**Work order**
Exactly the lines from the one containing "[527,68,603,79] [29,87,358,98] mongodb" through the one containing "(753, 658) none" in the listing below are to be copied, with the pictures left out.

**Information**
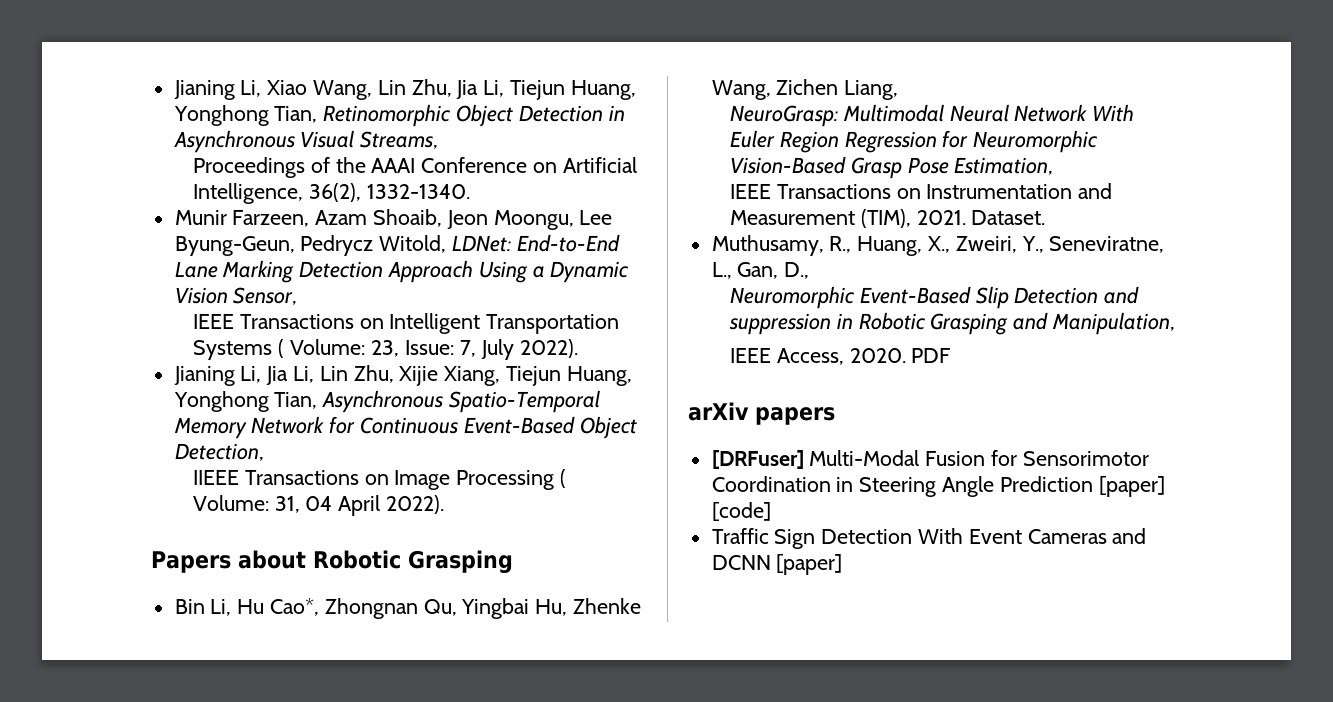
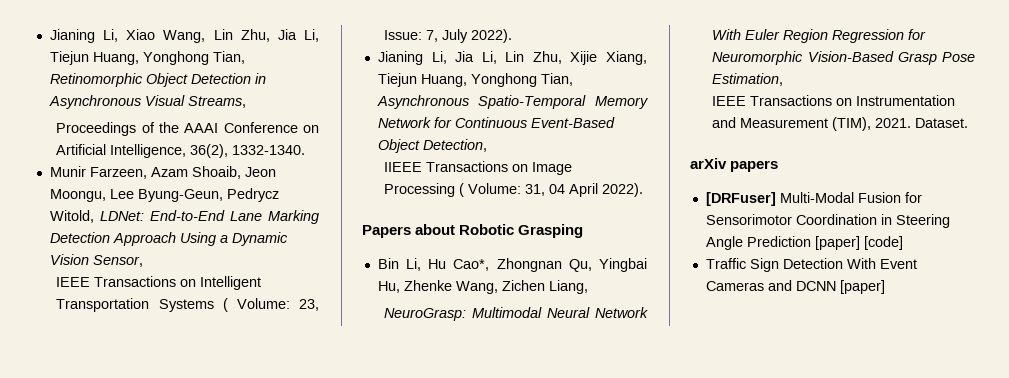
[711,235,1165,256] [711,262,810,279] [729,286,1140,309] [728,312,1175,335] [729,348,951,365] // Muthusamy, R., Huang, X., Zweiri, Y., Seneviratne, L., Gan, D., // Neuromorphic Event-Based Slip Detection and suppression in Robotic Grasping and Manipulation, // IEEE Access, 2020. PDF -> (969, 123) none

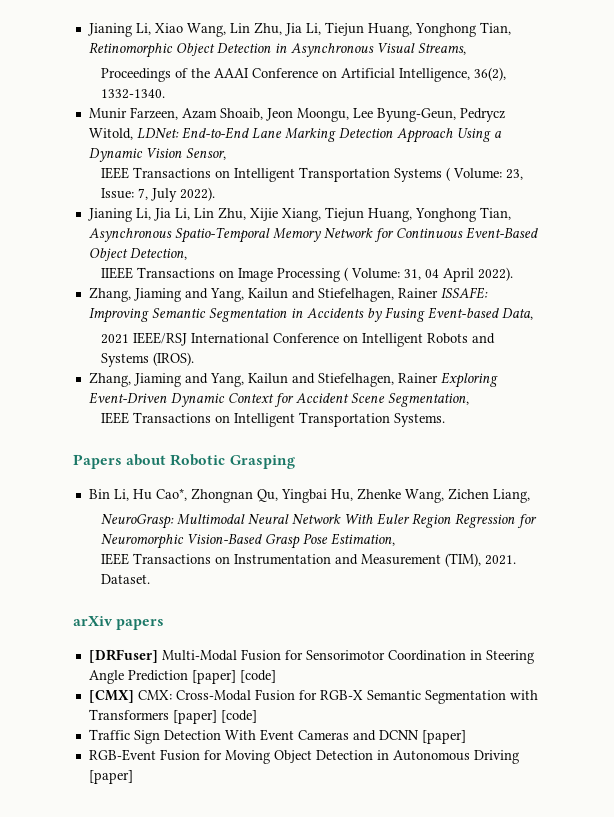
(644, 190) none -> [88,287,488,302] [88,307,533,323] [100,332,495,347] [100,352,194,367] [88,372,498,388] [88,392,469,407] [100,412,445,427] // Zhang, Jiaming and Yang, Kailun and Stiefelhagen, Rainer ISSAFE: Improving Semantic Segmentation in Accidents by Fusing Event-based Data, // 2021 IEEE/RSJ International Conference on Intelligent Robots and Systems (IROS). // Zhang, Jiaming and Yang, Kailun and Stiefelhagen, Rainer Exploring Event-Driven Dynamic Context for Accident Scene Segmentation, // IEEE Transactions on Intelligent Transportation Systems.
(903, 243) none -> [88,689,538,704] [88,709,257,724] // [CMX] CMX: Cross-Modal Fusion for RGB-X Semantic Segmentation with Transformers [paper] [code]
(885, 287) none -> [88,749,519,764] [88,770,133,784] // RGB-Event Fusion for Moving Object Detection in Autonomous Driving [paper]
==
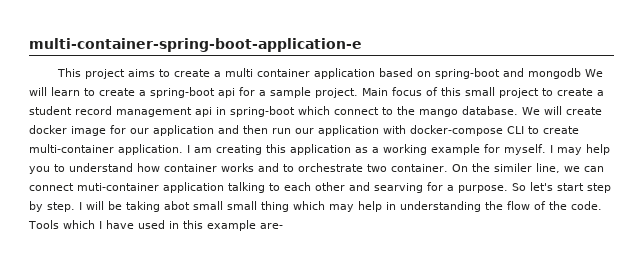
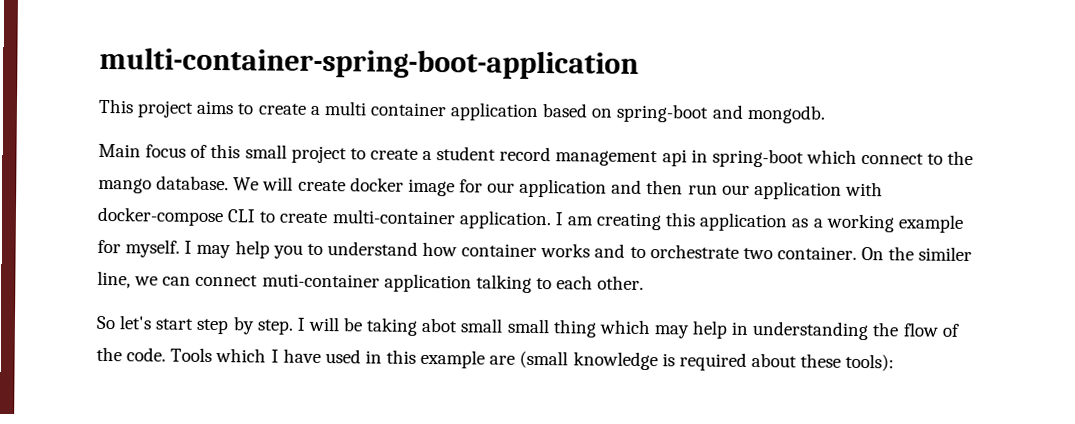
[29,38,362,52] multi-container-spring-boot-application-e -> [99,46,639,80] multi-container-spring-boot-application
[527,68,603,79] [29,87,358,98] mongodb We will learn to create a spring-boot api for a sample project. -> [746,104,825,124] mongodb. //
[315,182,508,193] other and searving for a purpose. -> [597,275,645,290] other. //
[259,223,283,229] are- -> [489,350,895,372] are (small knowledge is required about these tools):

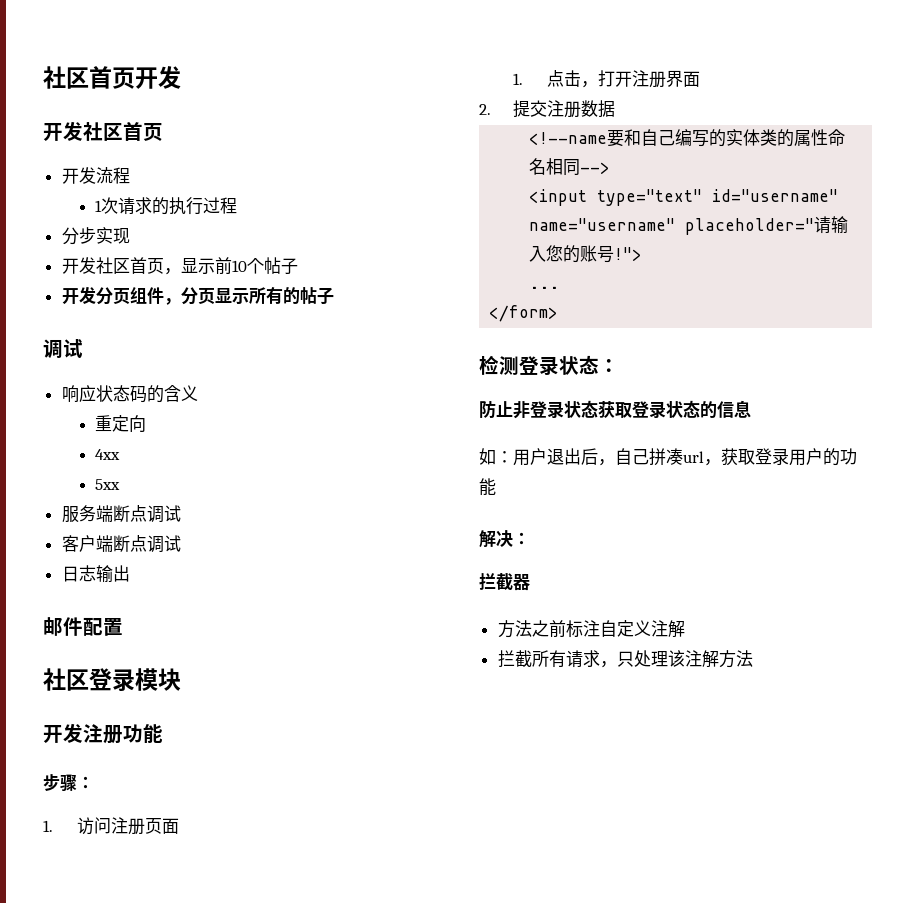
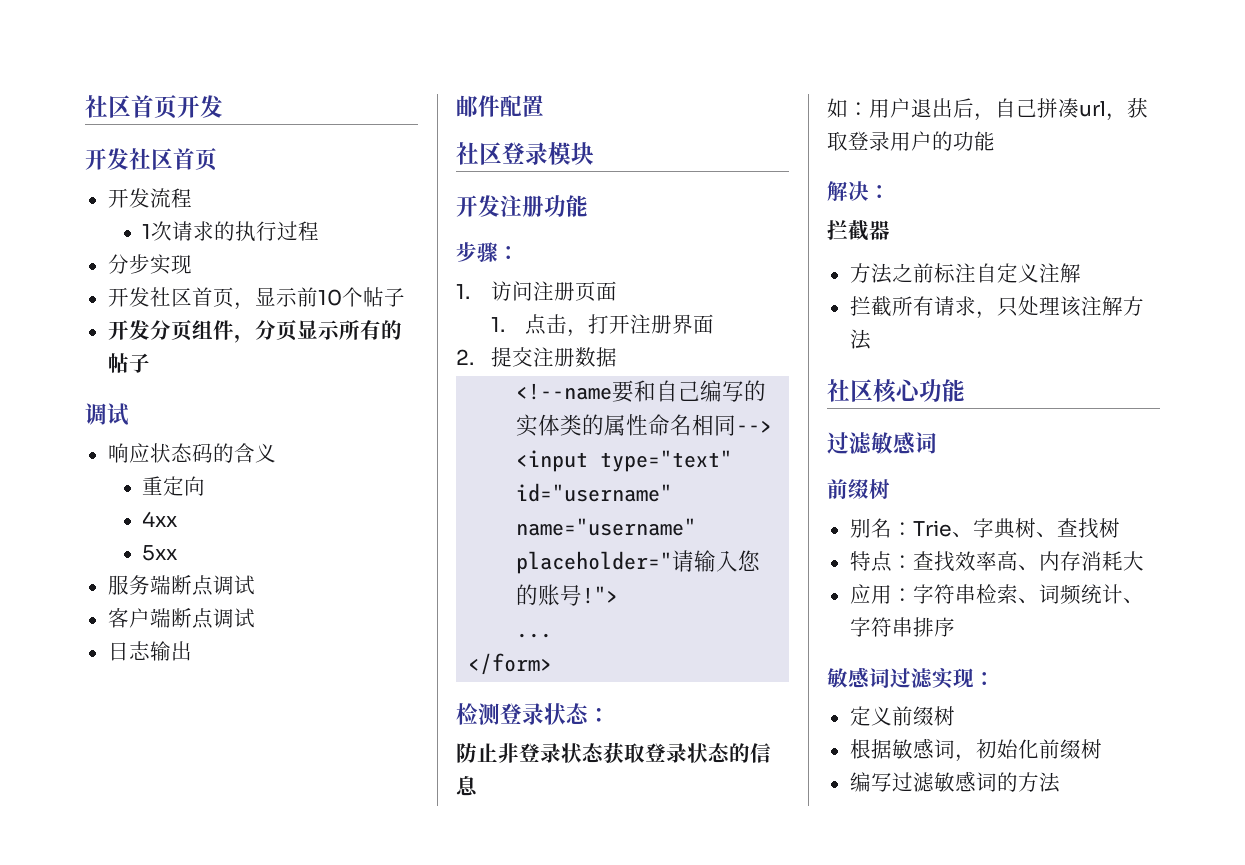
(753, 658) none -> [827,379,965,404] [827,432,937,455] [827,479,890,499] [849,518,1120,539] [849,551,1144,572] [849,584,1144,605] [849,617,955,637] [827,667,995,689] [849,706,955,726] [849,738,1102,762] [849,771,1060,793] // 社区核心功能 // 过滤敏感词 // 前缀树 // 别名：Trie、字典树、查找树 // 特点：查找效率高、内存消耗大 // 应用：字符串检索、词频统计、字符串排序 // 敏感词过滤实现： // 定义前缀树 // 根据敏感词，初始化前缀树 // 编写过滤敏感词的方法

**Answer box**
[527,68,603,79] [29,87,358,98] mongodb We will learn to create a spring-boot api for a sample project. -> [746,104,825,124] mongodb. //
[315,182,508,193] other and searving for a purpose. -> [597,275,645,290] other. //
[259,223,283,229] are- -> [489,350,895,372] are (small knowledge is required about these tools):

(753, 658) none -> [827,379,965,404] [827,432,937,455] [827,479,890,499] [849,518,1120,539] [849,551,1144,572] [849,584,1144,605] [849,617,955,637] [827,667,995,689] [849,706,955,726] [849,738,1102,762] [849,771,1060,793] // 社区核心功能 // 过滤敏感词 // 前缀树 // 别名：Trie、字典树、查找树 // 特点：查找效率高、内存消耗大 // 应用：字符串检索、词频统计、字符串排序 // 敏感词过滤实现： // 定义前缀树 // 根据敏感词，初始化前缀树 // 编写过滤敏感词的方法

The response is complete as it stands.